YOUR INSTRUCTIONS: Reproduce every line of the listing as written, apart from the pictures.

MATERIAL SHOWN:
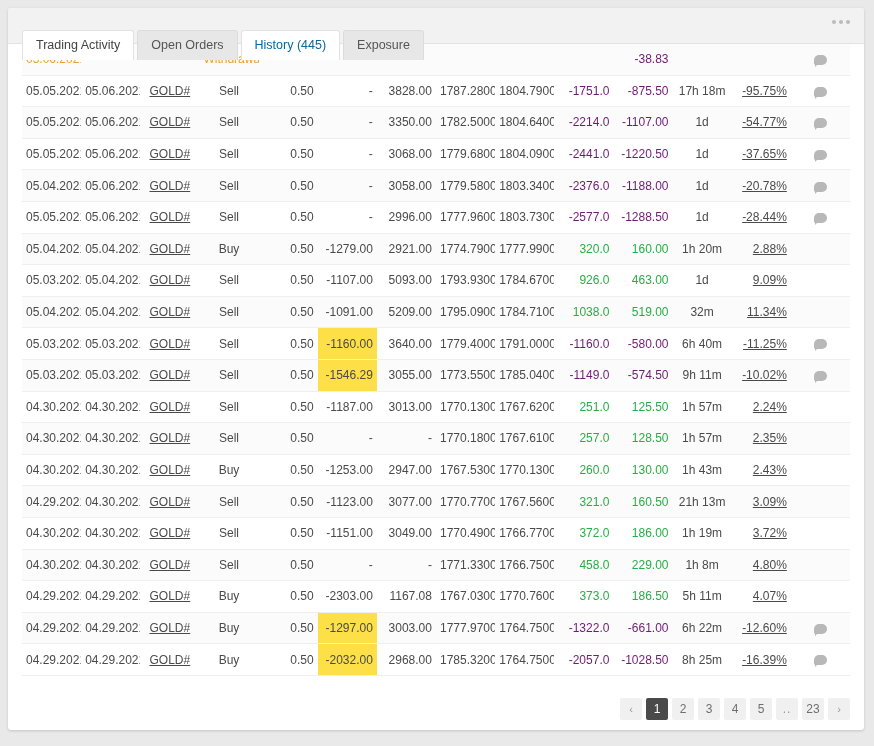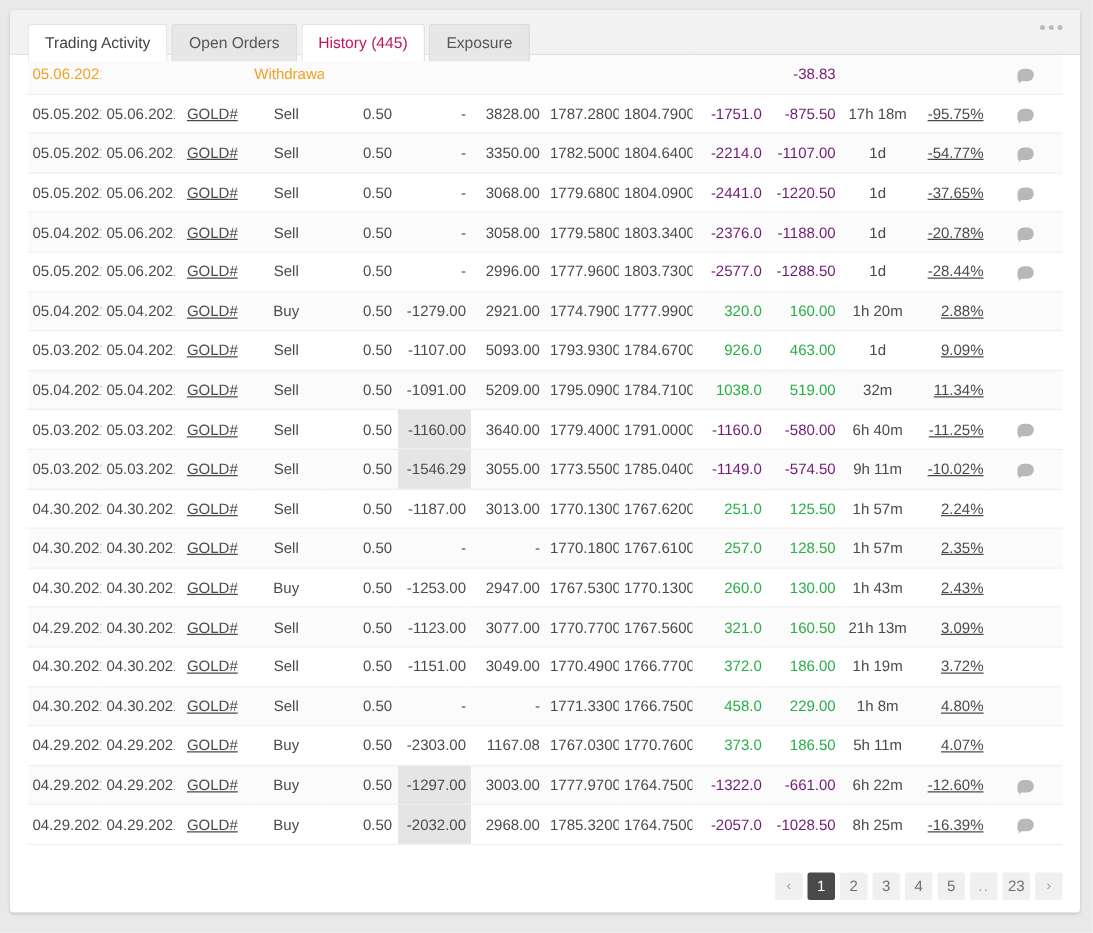--- a/index.html
+++ b/index.html
@@ -44,31 +44,31 @@
     font-size: 12.5px;
     color: #555;
     background: #e7e7e7;
     border: 1px solid #dcdcdc;
     border-bottom: none;
     margin-right: 3px;
     border-radius: 3px 3px 0 0;
     white-space: nowrap;
     cursor: pointer;
     position: relative;
-    top: 6px;
+    top: 17px;
   }
   .tab.first {
     background: #ffffff;
     border-color: #e2e2e2;
     color: #444;
   }
   .tab.active {
     background: #ffffff;
     border-color: #e2e2e2;
-    color: #be185d;
+    color: #0369a1;
   }
   .kebab {
     position: absolute;
     right: 14px;
     top: 12px;
     display: flex;
     gap: 3px;
     cursor: pointer;
   }
   .kebab i {
@@ -114,21 +114,21 @@
   .c-pips     { width:  52px; text-align: right; }
   .c-profit   { width:  62px; text-align: right; }
   .c-dur      { width:  60px; text-align: center; }
   .c-gain     { width:  55px; text-align: right; text-decoration: underline; }
   .c-note     { width:  36px; text-align: center; }
 
   .pos  { color: #27ae45; }
   .neg  { color: #701a75; }
   .warn { color: #f0a022; }
   .sl-hi {
-    background: #e5e5e5;
+    background: #fde047;
   }
   .bubble {
     display: inline-block;
     width: 13px;
     height: 10px;
     background: #b8b8b8;
     border-radius: 6px 6px 6px 2px;
     position: relative;
     vertical-align: middle;
     cursor: pointer;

EXERCISE OUTPUT:
--- a/index.html
+++ b/index.html
@@ -44,31 +44,31 @@
     font-size: 12.5px;
     color: #555;
     background: #e7e7e7;
     border: 1px solid #dcdcdc;
     border-bottom: none;
     margin-right: 3px;
     border-radius: 3px 3px 0 0;
     white-space: nowrap;
     cursor: pointer;
     position: relative;
-    top: 6px;
+    top: 17px;
   }
   .tab.first {
     background: #ffffff;
     border-color: #e2e2e2;
     color: #444;
   }
   .tab.active {
     background: #ffffff;
     border-color: #e2e2e2;
-    color: #be185d;
+    color: #0369a1;
   }
   .kebab {
     position: absolute;
     right: 14px;
     top: 12px;
     display: flex;
     gap: 3px;
     cursor: pointer;
   }
   .kebab i {
@@ -114,21 +114,21 @@
   .c-pips     { width:  52px; text-align: right; }
   .c-profit   { width:  62px; text-align: right; }
   .c-dur      { width:  60px; text-align: center; }
   .c-gain     { width:  55px; text-align: right; text-decoration: underline; }
   .c-note     { width:  36px; text-align: center; }
 
   .pos  { color: #27ae45; }
   .neg  { color: #701a75; }
   .warn { color: #f0a022; }
   .sl-hi {
-    background: #e5e5e5;
+    background: #fde047;
   }
   .bubble {
     display: inline-block;
     width: 13px;
     height: 10px;
     background: #b8b8b8;
     border-radius: 6px 6px 6px 2px;
     position: relative;
     vertical-align: middle;
     cursor: pointer;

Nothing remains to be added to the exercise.